Statistical Analyses: The distribution of the dependent variables (coronavirus symptoms and tests, CMD and loneliness) by receipt of the shielding letter, COVID-19 risk status and social and demographic factors was examined (Table 1). In addition, we examined logistic regression models (Tables 2-5) to predict the dependent variables, examining the associations with the shielding letter (Model 1), adding in COVID-19 risk status (Model 2) and the interaction between the shielding letter and COVID-19 risk status (Model 3), controlling for a range of social and demographic factors.
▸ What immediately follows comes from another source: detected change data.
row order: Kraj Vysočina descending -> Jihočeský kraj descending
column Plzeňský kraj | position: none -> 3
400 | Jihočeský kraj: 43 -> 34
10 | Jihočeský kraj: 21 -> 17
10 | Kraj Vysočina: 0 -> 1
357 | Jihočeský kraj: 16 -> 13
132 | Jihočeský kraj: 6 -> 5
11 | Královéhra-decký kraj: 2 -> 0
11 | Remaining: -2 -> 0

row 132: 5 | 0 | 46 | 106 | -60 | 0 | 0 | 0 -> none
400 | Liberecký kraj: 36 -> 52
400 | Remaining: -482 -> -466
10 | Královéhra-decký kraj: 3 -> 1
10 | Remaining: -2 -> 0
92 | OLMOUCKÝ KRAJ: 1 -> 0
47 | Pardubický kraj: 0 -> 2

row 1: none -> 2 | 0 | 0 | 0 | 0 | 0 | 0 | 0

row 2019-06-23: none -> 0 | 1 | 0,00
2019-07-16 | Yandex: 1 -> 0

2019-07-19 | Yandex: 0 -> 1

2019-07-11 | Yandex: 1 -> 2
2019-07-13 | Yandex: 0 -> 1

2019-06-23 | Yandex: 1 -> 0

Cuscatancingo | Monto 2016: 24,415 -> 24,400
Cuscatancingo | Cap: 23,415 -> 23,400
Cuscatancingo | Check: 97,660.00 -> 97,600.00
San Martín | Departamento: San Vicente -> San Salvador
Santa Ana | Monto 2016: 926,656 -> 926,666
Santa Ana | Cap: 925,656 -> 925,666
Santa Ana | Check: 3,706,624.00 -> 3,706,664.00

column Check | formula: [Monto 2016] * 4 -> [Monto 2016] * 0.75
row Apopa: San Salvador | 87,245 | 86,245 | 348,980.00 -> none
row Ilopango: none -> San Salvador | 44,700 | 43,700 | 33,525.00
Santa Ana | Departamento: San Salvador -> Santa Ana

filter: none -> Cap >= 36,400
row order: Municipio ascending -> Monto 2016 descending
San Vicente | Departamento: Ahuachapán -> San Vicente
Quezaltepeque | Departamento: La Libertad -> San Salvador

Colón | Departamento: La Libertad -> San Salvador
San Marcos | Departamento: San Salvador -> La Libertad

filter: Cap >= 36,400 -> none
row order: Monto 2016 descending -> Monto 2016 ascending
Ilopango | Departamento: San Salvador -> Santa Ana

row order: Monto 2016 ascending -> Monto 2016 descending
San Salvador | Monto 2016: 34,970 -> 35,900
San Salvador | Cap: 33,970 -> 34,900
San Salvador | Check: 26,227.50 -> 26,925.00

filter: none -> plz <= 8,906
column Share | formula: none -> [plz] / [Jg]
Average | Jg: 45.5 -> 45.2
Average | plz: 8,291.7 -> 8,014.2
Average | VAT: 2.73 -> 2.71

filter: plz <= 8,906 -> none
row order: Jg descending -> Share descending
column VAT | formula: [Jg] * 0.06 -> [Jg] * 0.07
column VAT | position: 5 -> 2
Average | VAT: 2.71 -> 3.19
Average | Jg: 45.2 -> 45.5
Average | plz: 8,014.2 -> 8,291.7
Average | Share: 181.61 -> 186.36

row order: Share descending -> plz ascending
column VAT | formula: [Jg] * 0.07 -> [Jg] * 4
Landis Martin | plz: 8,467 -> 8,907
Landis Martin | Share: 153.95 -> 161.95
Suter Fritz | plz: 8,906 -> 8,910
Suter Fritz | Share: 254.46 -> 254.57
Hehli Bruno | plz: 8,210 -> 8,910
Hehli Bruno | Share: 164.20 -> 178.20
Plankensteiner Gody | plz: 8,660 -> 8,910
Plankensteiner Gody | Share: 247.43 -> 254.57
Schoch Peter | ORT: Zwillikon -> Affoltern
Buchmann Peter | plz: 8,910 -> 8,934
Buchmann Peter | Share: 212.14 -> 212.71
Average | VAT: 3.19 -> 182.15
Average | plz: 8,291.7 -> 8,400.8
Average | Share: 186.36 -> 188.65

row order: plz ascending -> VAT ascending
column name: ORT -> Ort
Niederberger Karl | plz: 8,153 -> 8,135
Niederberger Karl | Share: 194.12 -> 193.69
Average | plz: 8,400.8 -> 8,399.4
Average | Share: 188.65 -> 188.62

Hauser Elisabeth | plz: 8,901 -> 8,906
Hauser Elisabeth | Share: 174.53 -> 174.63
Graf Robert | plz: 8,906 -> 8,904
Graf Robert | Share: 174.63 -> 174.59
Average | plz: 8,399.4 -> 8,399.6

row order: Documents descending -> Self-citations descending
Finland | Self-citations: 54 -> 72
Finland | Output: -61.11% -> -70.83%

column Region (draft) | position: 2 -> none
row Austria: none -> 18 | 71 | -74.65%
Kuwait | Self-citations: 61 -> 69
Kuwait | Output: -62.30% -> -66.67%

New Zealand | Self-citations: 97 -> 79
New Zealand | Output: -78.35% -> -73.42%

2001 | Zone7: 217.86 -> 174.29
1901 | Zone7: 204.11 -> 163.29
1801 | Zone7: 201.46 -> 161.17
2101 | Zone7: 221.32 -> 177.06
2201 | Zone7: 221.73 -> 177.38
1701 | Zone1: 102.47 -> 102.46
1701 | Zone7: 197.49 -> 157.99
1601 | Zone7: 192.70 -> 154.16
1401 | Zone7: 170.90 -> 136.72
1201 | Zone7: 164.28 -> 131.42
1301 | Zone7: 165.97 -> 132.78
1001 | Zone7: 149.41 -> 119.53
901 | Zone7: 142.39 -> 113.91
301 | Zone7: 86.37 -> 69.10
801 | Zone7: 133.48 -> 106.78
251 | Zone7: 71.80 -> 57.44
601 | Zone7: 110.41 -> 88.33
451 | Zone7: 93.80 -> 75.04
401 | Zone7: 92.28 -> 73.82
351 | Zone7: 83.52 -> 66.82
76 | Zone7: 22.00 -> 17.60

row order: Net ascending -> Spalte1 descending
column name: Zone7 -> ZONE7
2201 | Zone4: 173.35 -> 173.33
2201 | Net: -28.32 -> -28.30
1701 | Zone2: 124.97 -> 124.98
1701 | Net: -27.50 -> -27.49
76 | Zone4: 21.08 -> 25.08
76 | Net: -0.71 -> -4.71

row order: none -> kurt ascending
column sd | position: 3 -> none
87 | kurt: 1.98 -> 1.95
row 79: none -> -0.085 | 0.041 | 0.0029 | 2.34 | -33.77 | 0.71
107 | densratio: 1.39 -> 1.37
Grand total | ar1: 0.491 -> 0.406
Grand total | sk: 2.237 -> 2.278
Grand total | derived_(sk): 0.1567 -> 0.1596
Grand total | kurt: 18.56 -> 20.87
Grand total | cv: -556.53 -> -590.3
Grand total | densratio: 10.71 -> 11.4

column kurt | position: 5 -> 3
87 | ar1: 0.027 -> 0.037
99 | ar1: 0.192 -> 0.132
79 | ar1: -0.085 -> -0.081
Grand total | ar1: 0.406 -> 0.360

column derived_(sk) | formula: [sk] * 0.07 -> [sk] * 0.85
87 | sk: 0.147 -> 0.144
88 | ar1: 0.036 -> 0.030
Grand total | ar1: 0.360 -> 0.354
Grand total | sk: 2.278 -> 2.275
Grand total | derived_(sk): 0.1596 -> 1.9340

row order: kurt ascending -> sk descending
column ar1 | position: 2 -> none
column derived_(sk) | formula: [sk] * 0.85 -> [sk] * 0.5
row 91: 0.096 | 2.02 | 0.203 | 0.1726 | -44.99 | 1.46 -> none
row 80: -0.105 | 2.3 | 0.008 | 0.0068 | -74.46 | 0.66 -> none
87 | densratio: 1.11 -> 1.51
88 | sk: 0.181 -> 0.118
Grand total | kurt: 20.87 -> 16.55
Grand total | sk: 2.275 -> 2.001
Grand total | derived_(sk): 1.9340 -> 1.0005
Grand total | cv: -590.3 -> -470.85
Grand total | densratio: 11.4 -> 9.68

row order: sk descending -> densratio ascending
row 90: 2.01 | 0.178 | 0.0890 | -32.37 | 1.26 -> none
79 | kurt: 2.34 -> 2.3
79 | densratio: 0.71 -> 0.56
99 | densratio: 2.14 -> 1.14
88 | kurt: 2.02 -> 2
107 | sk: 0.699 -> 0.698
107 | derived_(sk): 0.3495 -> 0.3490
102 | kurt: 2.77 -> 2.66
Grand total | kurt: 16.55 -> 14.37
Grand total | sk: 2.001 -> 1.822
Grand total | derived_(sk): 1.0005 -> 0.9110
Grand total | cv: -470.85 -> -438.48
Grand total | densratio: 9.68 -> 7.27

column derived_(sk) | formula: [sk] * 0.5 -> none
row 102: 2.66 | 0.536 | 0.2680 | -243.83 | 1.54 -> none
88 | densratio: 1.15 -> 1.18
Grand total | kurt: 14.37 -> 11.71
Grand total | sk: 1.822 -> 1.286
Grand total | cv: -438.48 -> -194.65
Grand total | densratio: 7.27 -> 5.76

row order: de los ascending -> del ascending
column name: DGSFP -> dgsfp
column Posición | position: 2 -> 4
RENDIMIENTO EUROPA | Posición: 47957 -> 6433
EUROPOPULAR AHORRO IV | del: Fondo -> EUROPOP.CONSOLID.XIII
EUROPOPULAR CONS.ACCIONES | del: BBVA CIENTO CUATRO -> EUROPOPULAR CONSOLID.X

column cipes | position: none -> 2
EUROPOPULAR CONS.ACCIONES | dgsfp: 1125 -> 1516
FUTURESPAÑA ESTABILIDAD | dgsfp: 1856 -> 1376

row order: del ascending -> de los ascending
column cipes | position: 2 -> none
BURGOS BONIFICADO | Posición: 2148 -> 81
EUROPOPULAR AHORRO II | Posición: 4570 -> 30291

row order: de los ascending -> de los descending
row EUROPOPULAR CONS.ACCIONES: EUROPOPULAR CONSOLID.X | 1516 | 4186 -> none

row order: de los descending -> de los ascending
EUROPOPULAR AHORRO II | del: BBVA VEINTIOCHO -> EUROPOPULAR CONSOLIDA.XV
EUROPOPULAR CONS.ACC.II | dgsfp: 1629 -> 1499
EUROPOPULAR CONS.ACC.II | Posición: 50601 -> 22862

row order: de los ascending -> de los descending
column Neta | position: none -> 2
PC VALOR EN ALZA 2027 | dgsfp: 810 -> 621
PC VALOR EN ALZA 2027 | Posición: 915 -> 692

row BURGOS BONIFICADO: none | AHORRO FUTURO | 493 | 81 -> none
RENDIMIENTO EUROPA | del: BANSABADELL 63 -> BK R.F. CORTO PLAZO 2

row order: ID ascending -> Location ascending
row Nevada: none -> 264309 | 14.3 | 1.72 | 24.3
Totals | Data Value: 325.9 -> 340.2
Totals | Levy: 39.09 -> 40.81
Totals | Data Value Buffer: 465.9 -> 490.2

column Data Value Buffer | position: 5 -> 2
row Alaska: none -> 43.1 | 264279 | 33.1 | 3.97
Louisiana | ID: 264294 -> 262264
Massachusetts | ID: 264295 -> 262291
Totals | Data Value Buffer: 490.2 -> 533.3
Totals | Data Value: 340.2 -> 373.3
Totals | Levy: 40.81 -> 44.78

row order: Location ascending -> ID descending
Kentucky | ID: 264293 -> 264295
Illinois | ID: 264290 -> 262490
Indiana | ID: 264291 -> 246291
The interaction effect in Model 3 allows us to examine whether receipt of the shielding letter had a greater effect in those who were at higher risk of COVID-19.
All the standard errors in the regression model analyses were adjusted to take account of the clustered and stratified sample using the svy command in STATA. Models included inverse probability weights to take account of unequal selection probabilities into the study and differential nonresponse at each wave, including to the COVID-19 Survey. These longitudinal weights were constructed from the wave 9 weights and ensure the results are reliable estimates representative of the UK adult population living in private households [7].
Role of funding Source:
The study funders had no role in the study design, data collection, data analysis, data interpretation, or writing of the report. All authors had full access to the data reported in the study and the final responsibility to submit for publication.